Top of Provided data

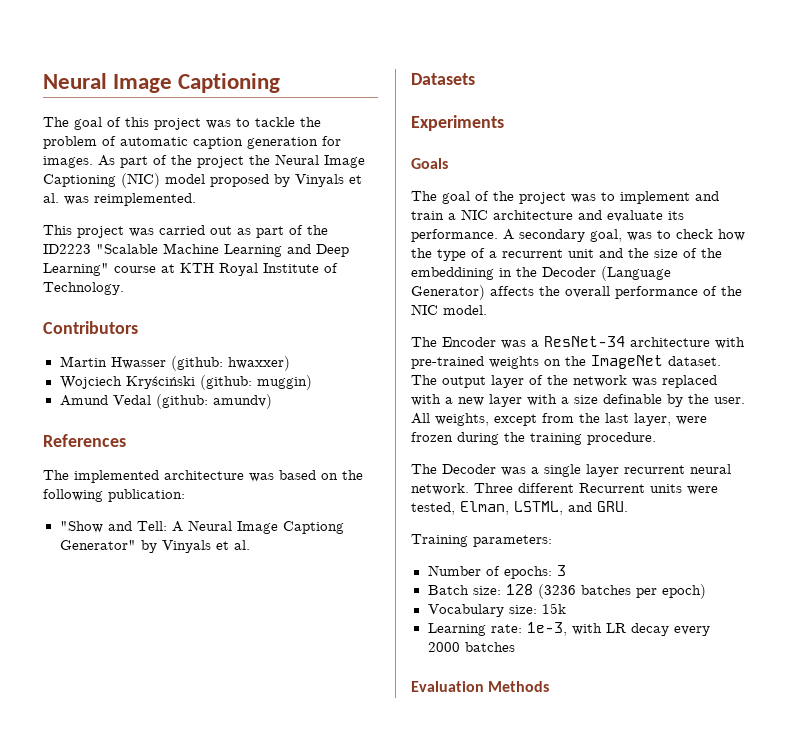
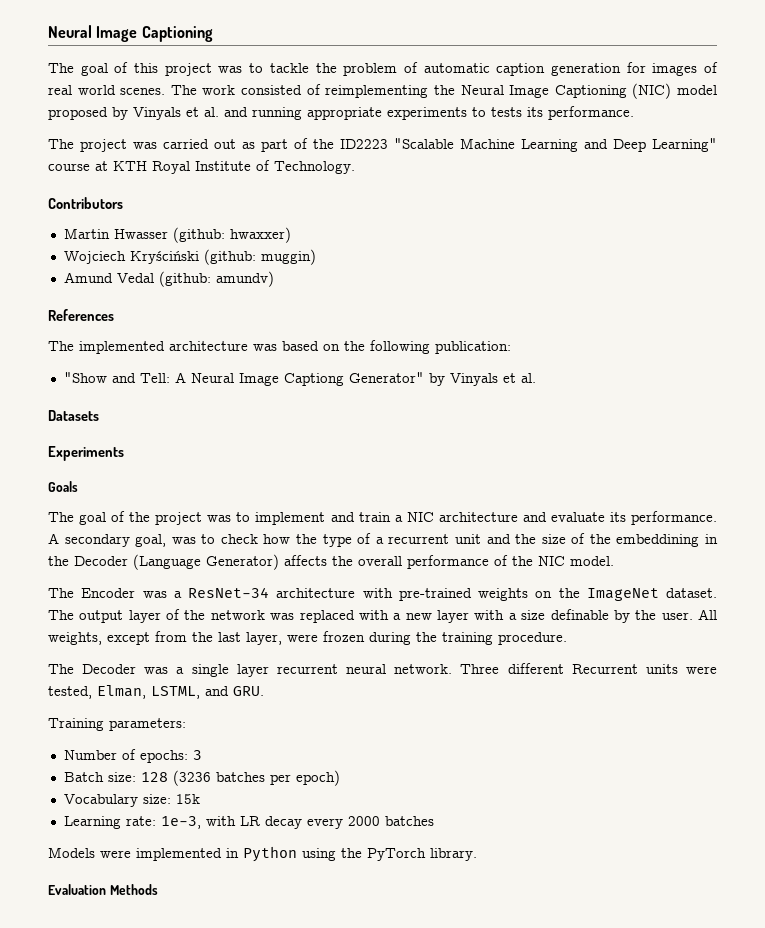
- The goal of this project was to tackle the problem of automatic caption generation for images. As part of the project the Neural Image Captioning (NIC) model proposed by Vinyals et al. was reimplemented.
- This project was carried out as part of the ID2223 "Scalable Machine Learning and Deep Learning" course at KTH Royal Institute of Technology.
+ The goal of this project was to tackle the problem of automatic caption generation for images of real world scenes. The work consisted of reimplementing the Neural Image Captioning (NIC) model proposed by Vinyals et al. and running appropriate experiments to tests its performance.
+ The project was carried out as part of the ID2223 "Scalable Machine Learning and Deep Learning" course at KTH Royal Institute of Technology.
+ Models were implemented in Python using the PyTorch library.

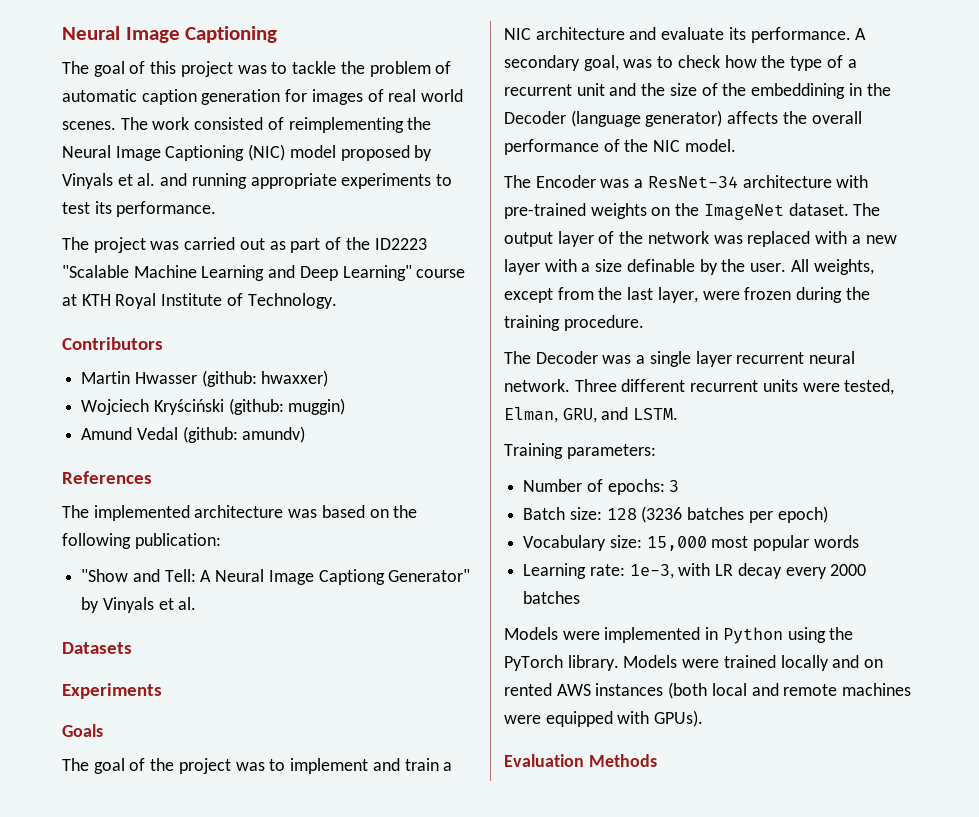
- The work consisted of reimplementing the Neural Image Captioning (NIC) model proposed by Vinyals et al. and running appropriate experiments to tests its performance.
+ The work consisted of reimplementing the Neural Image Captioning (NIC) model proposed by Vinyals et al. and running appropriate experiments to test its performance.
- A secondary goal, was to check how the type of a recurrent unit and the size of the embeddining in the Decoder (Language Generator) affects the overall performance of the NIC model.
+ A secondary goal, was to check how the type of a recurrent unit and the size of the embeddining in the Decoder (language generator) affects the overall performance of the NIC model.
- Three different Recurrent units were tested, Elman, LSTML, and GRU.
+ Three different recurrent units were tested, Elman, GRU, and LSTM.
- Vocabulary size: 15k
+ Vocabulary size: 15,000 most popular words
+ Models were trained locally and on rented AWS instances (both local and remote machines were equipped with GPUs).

Bottom of Provided data

- [What the task asks]: How many lines in the records hold the string "overall"? The number alone is the answer.

- [Response for this exercise]: 2